--- RECORDS Enclosed Below ---

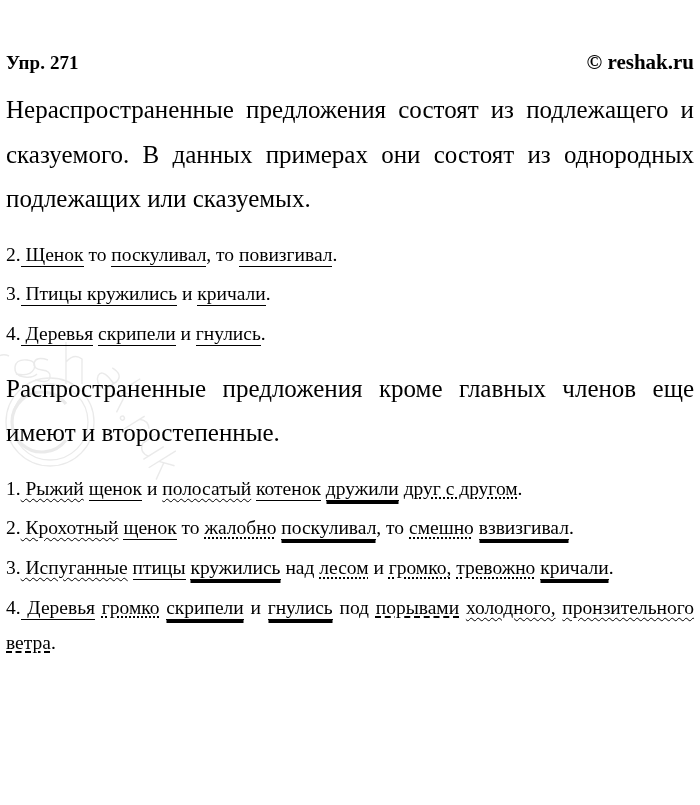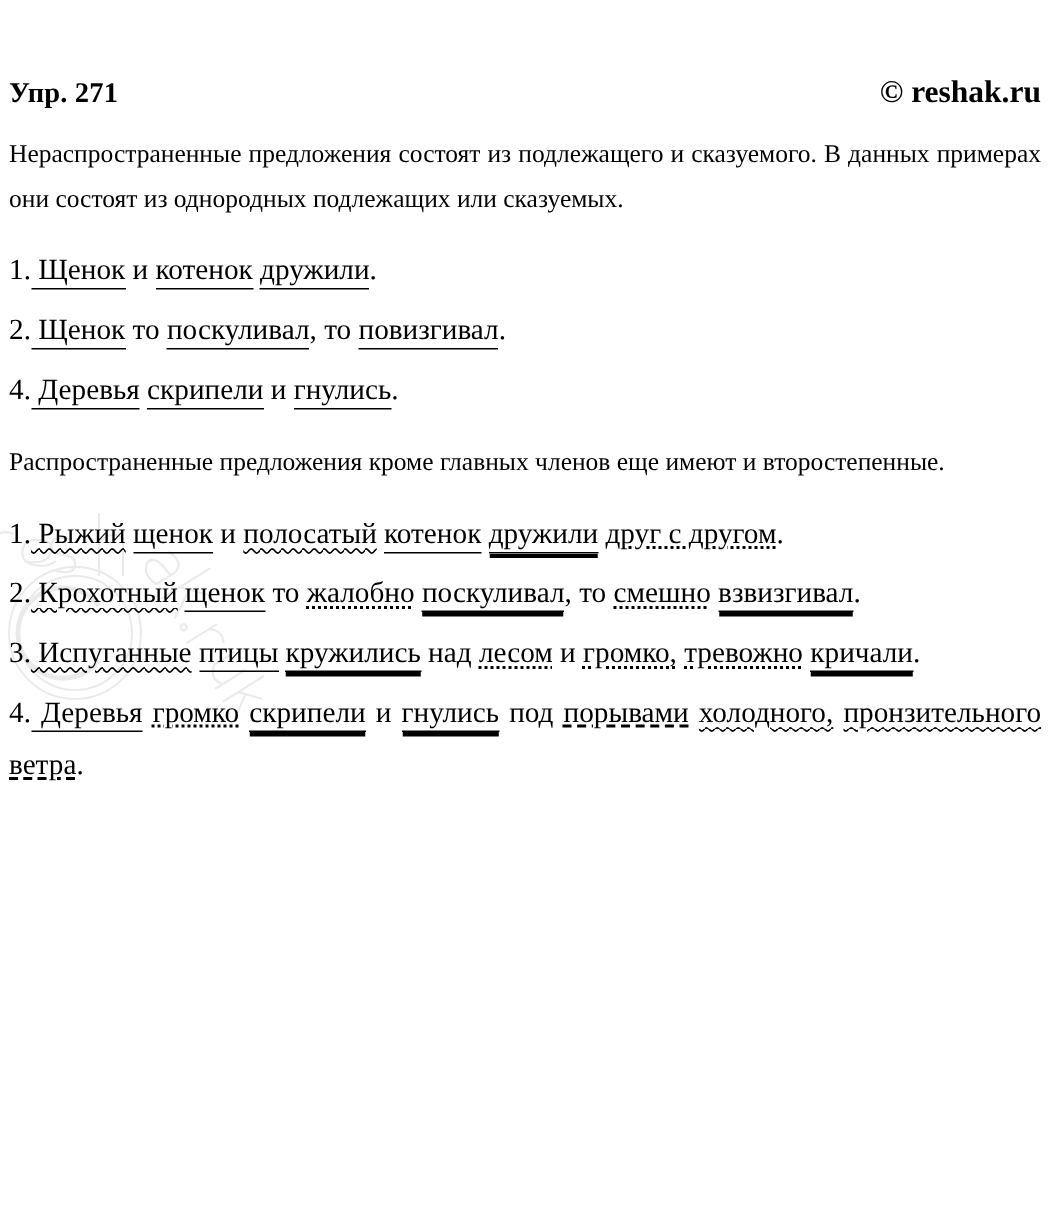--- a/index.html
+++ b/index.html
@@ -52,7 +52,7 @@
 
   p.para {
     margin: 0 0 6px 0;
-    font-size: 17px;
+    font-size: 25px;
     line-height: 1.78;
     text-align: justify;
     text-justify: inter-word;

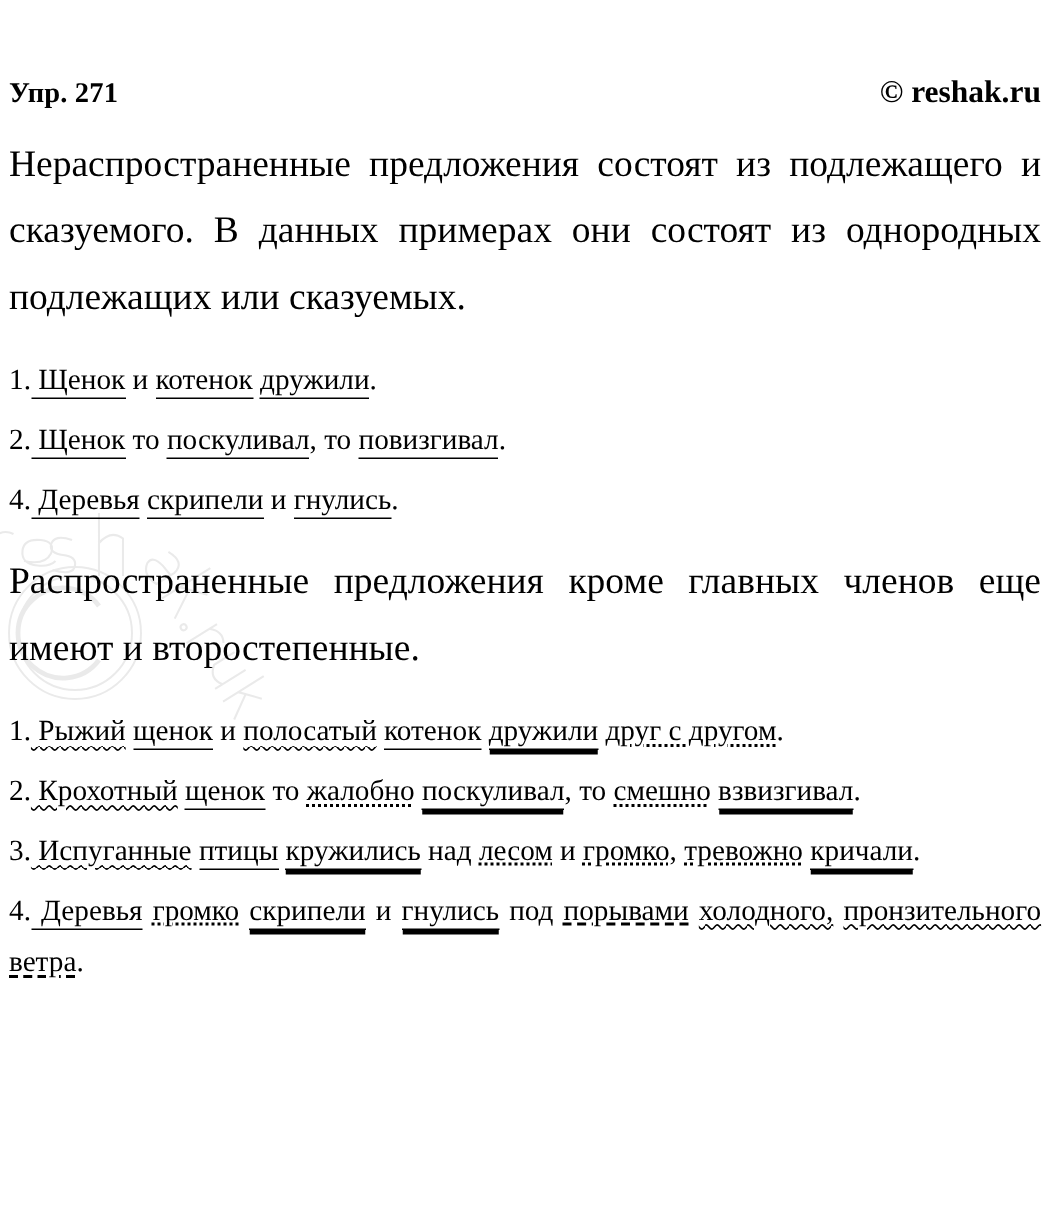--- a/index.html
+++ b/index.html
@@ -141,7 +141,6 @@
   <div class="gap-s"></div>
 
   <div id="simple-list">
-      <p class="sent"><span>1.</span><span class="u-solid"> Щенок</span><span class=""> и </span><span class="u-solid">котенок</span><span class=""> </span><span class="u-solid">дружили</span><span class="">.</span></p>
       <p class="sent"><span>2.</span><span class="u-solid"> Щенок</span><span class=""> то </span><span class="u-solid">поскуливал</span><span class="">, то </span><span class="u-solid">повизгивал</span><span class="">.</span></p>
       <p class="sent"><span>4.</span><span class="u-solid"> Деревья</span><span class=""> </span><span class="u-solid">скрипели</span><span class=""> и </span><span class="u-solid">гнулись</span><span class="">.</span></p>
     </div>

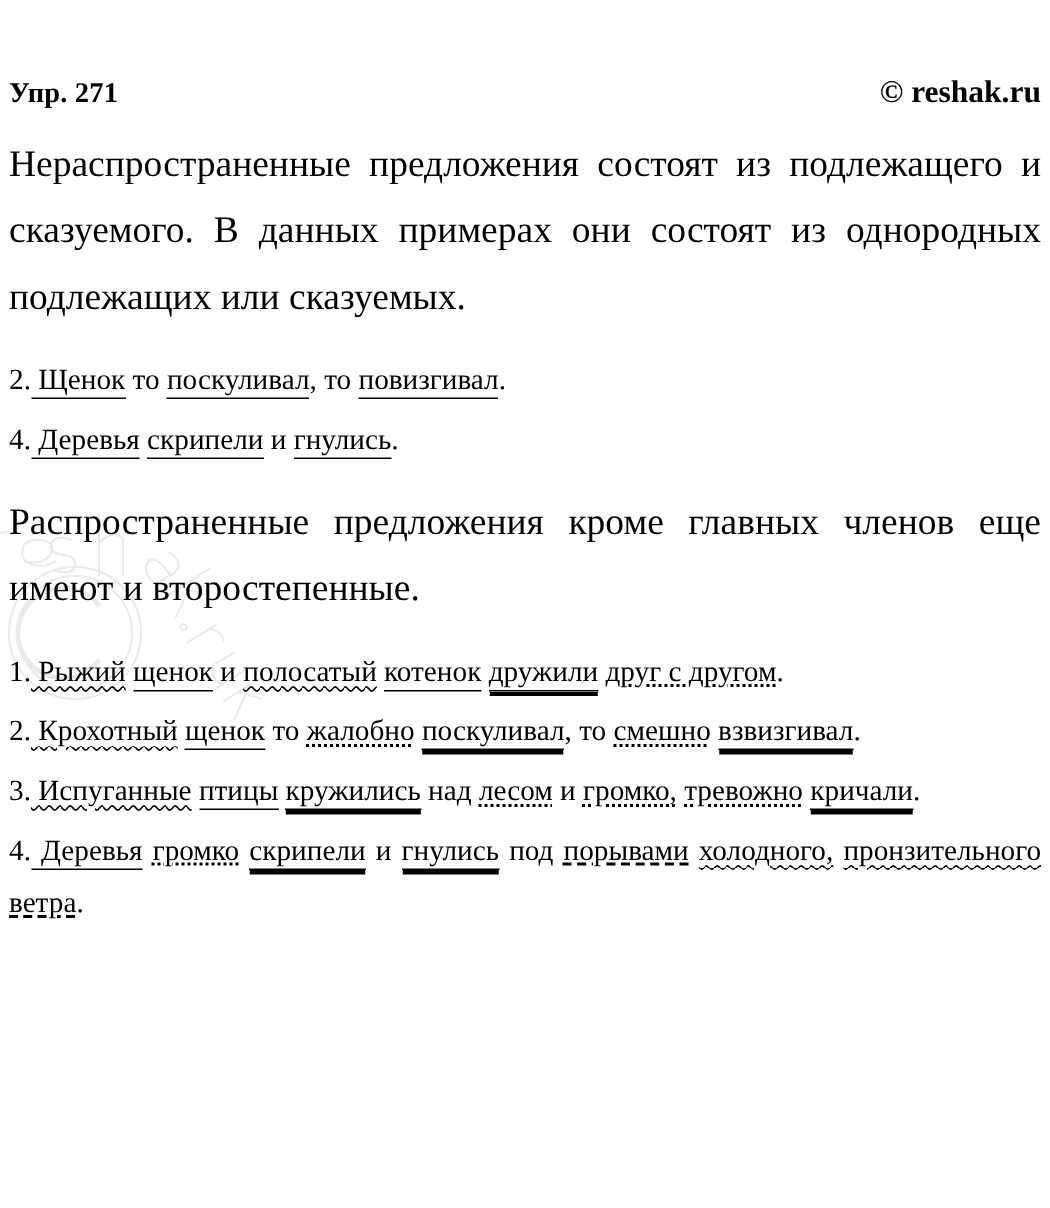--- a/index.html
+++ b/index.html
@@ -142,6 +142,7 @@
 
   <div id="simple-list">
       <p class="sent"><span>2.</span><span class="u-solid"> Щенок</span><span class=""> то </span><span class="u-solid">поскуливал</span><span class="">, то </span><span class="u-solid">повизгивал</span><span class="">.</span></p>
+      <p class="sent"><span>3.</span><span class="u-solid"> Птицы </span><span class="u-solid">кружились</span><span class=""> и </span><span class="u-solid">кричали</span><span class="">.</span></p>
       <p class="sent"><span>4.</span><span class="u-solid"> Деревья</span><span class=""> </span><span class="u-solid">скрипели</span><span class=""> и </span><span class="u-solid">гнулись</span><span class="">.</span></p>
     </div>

--- End of Enclosed RECORDS ---

# [EXERCISE PROMPT]
Please show, exactly as written, every line above that contains the word "justify".

# [YOUR SOLUTION]
     text-align: justify;
     text-justify: inter-word;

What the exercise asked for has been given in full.